Northbound cyclists will have a raised bike lane all the way from the ramps at DeKalb Avenue to Seminole Plaza. This intersection will see a green lane transition for northbound cyclists from Moreland Avenue to Seminole Plaza, where cyclists will be encouraged to dismount and walk thru the plaza to access Seminole Avenue and follow it to Freedom Park Trail. The trail will provide access to Downtown Atlanta, the Atlanta BeltLine and Stone Mountain Trail.

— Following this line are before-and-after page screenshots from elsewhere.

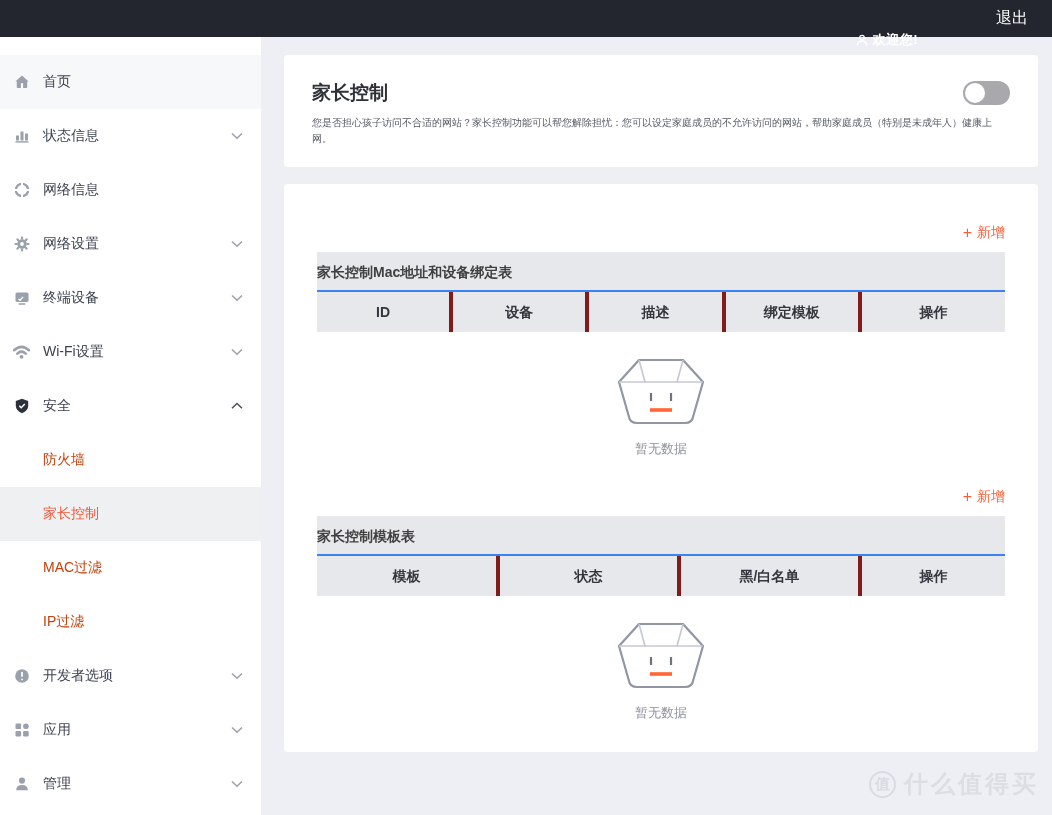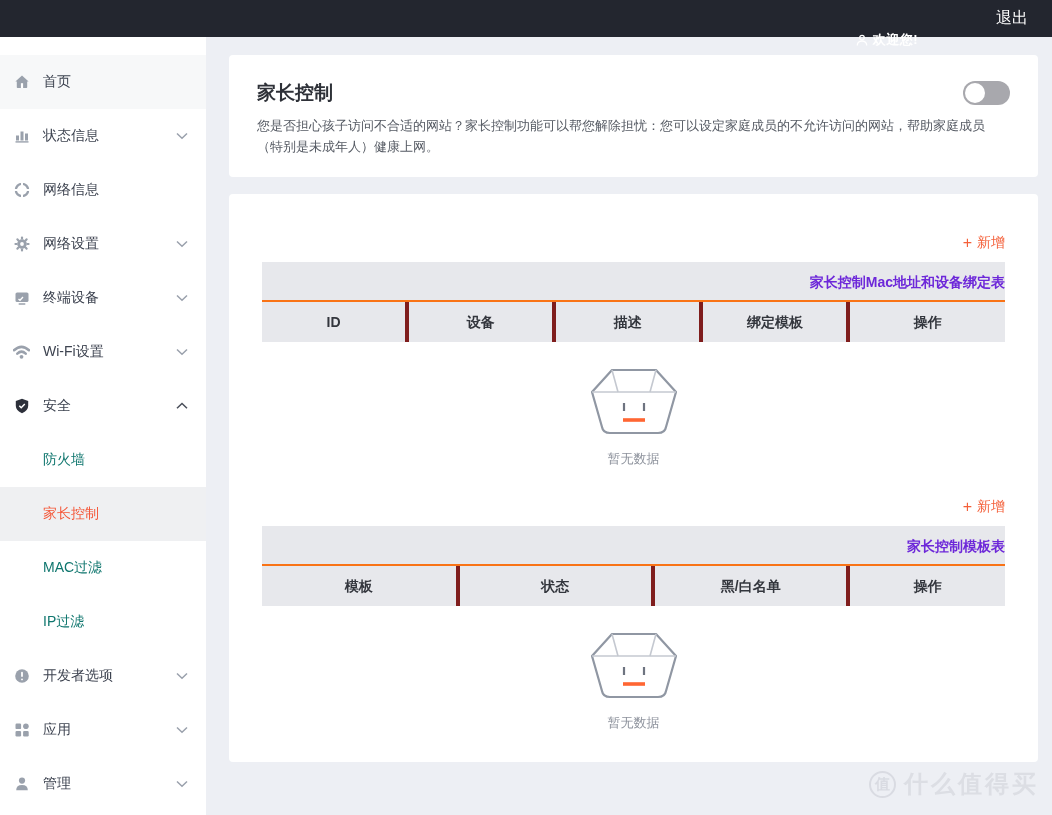"首页" .sidebar { width: 206px -> 261px }
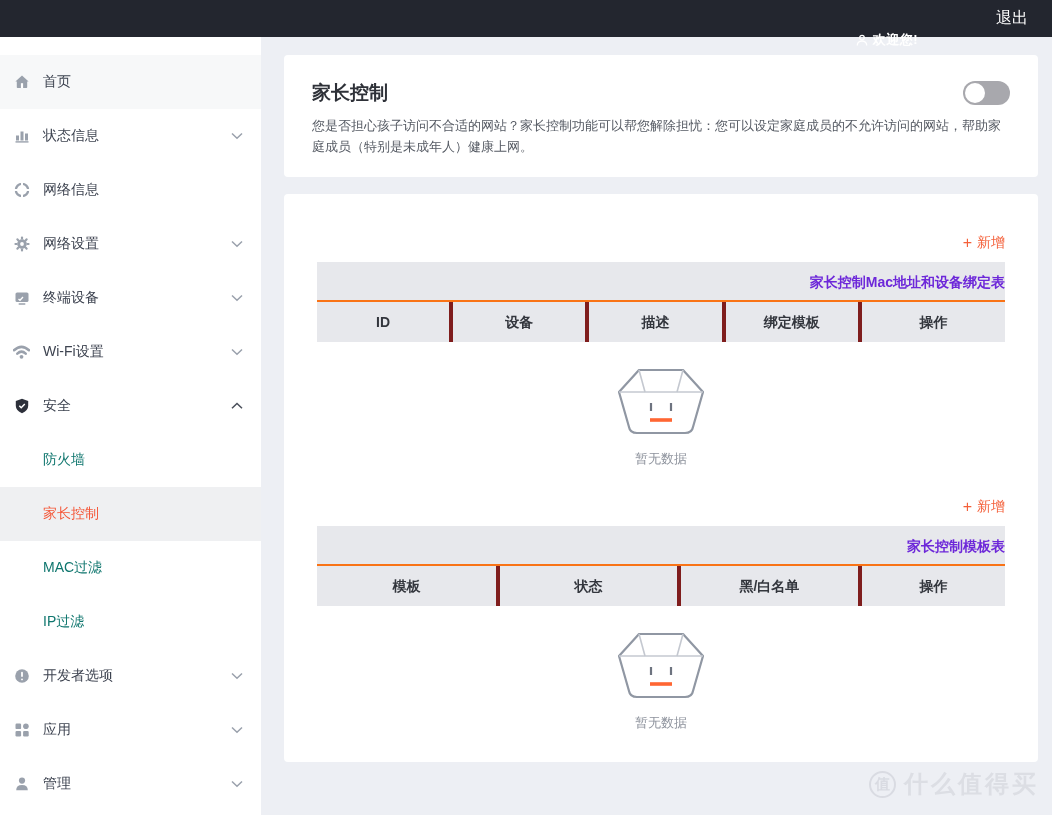"您是否担心孩子访问不合适的网站？家长控制功能可以帮您解除担忧：您可以设定家庭成员" .desc { font-size: 13px -> 10px }
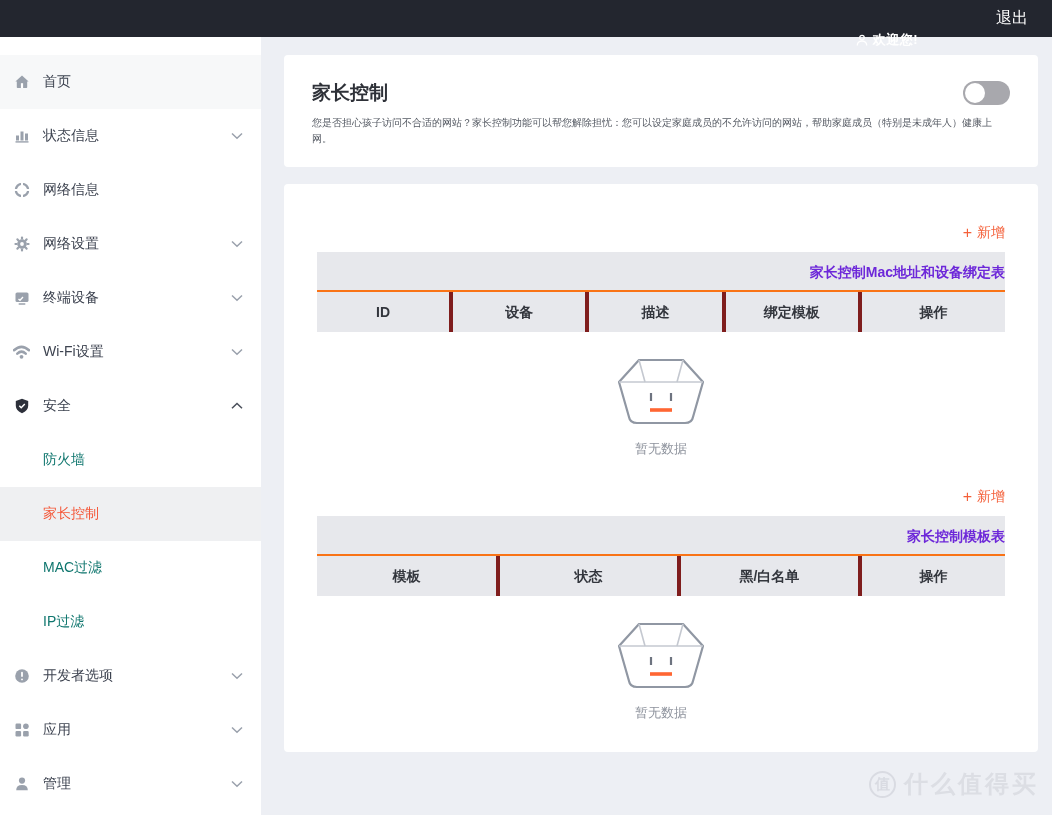"家长控制Mac地址和设备绑定表" .tbl-caption { border-bottom: 2px solid #f97316 -> 2px solid #3b82f6; color: #6d28d9 -> #404040; text-align: right -> left }
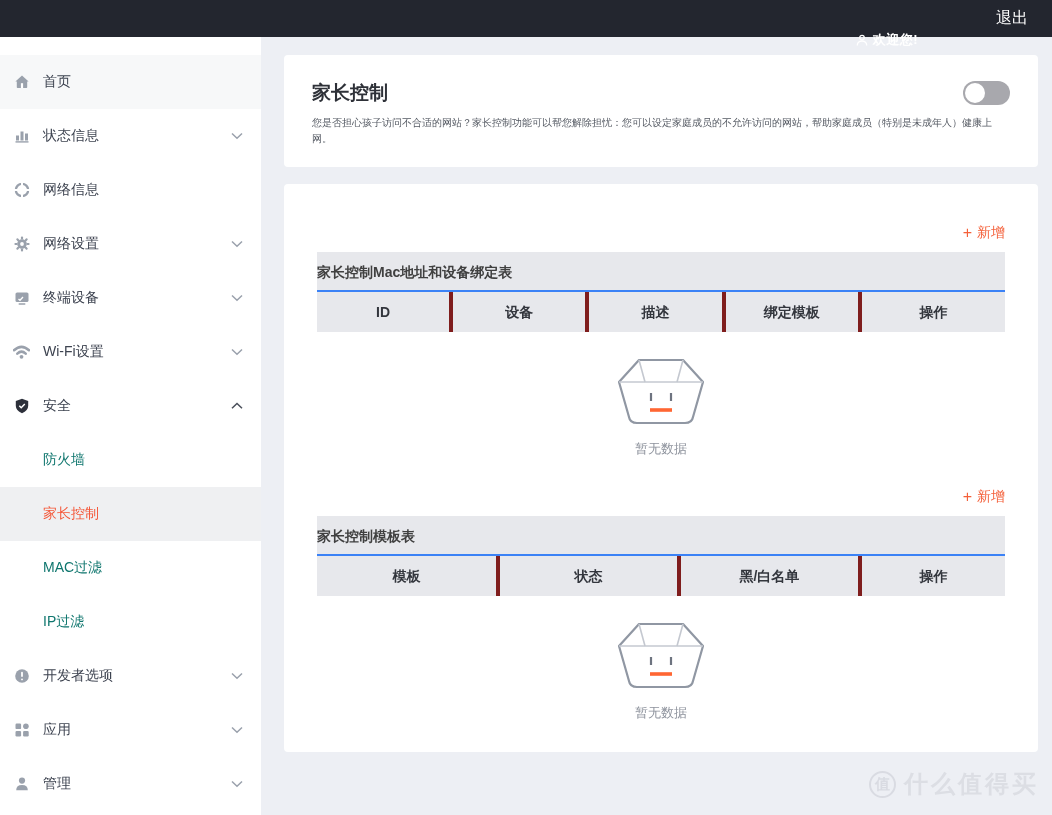"防火墙" .sub-item { color: #0f766e -> #c2410c }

Less than a mile south of the Moreland Avenue Complete Street Project, the City of Atlanta is planning an extension of the Trolley Line Trail, built in 1996. The extension funded through the November 2016 TSPLOST referendum,will close the gap of existing trail in the Kirkwood neighborhood and extend the trail along Woodbine Avenue/Arkwright Place, intersecting Moreland Avenue at the often congested Memorial Drive intersection. From there it will continue through Reynoldstown to the Atlanta BeltLine’s Eastside Trail.

As anyone who travels this corridor will tell, traffic congestion has increased as gentrification has accelerated since 2011. Reynoldstown is seeing huge increases in property values and new multifamily developments along Moreland Avenue, including Station R and Reynolds Square. The interior of the neighborhood is filling in, with construction of MODA R-Town and RTown Lane.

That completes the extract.